I've seen many TreeViewers using a super type other than Object,
especially in the modeling world, where almost everything is an
EObject (and often a specialized super-type shared across the
whole metamodel),
Yes, but nevertheless, views often contain wrappers and it's often
the case that generated APIs don't explicitly extend EObject, so
that argument doesn't fly.
or in
some JDT or PDE code where there are some TreeNodeAdapter (or
whatever pattern which create a dedicated type to put in
TreeContentProvider). So it seems to make sense for TreeViewers as
well.
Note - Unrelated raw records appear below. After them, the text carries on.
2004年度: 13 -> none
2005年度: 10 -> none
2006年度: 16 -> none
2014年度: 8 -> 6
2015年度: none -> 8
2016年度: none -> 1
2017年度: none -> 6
And for other cases, it's not a big deal to write
"TreeContentProvider<? extends Object>".
Yes, it is a big deal. Revisiting 100,000 of thousands of lines of
code and revisiting the generator, where 99% of which will just use
? or Object is not very palatable. Of course if I saw the value
balance well against the impact, I'd be happier to accommodate, but
truly I think it's questionable at best.